• **TASK INSTRUCTIONS**:
Your answer should be every line of the records that contains the word "enters", copied as it stands.

Itemized modification records:
* * * *
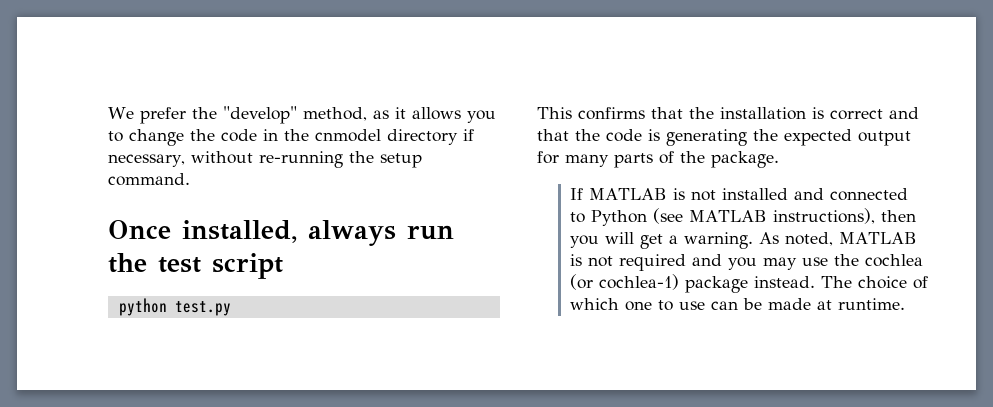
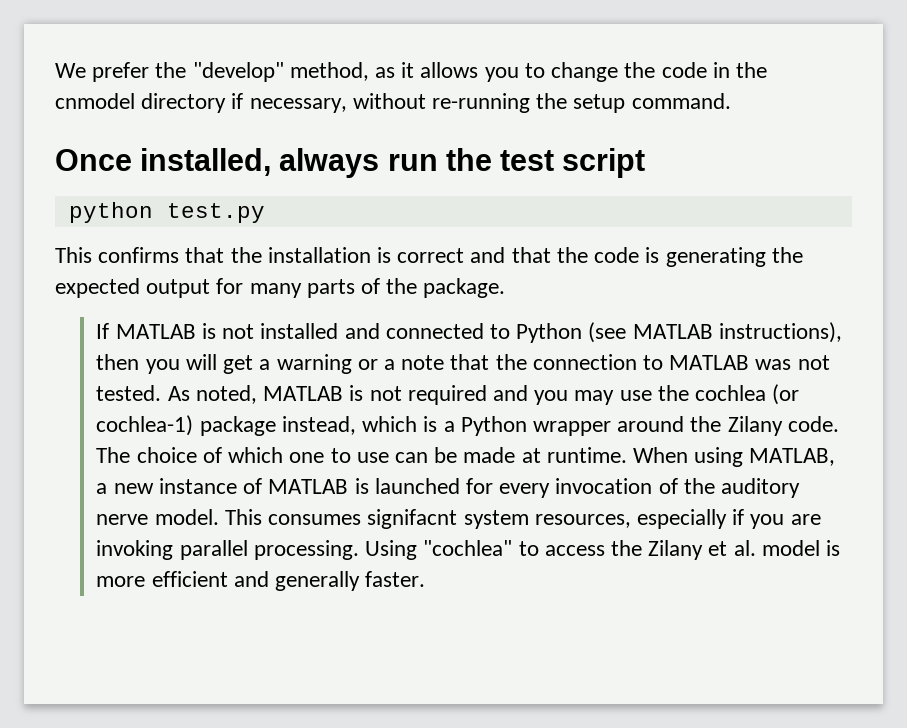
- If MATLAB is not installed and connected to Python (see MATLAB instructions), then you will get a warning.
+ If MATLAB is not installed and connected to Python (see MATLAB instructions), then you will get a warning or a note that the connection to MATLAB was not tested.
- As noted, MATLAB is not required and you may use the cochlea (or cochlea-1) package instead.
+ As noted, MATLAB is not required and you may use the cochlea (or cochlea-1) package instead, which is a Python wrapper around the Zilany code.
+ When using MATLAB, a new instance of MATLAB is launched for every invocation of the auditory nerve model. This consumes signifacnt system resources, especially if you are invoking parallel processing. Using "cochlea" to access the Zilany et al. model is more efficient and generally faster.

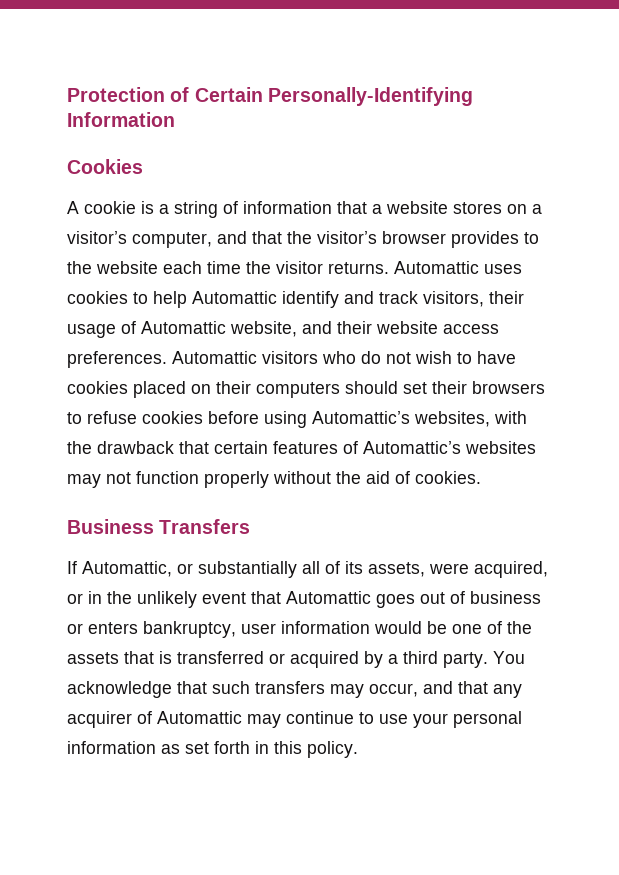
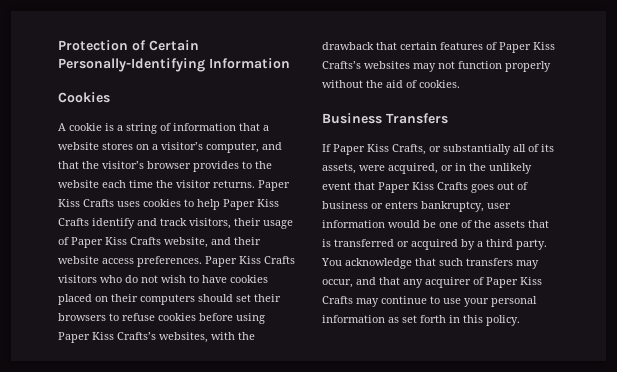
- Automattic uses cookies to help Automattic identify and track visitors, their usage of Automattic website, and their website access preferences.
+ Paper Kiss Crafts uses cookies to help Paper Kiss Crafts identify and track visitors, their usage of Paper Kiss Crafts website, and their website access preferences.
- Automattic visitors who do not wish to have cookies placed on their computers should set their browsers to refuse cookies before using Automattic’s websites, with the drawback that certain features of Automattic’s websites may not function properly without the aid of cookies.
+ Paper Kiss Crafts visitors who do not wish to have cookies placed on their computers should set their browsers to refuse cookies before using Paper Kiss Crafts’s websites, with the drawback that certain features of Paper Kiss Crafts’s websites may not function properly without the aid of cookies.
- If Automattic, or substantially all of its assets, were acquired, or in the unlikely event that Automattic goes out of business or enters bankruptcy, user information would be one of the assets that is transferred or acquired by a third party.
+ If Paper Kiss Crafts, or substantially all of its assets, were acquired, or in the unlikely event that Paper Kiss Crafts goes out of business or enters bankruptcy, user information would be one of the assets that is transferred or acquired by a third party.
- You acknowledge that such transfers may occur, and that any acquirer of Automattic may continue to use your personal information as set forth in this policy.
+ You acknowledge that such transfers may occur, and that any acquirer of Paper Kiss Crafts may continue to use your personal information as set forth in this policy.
* * * *
• **RESULT OF THE EXERCISE**:
- If Automattic, or substantially all of its assets, were acquired, or in the unlikely event that Automattic goes out of business or enters bankruptcy, user information would be one of the assets that is transferred or acquired by a third party.
+ If Paper Kiss Crafts, or substantially all of its assets, were acquired, or in the unlikely event that Paper Kiss Crafts goes out of business or enters bankruptcy, user information would be one of the assets that is transferred or acquired by a third party.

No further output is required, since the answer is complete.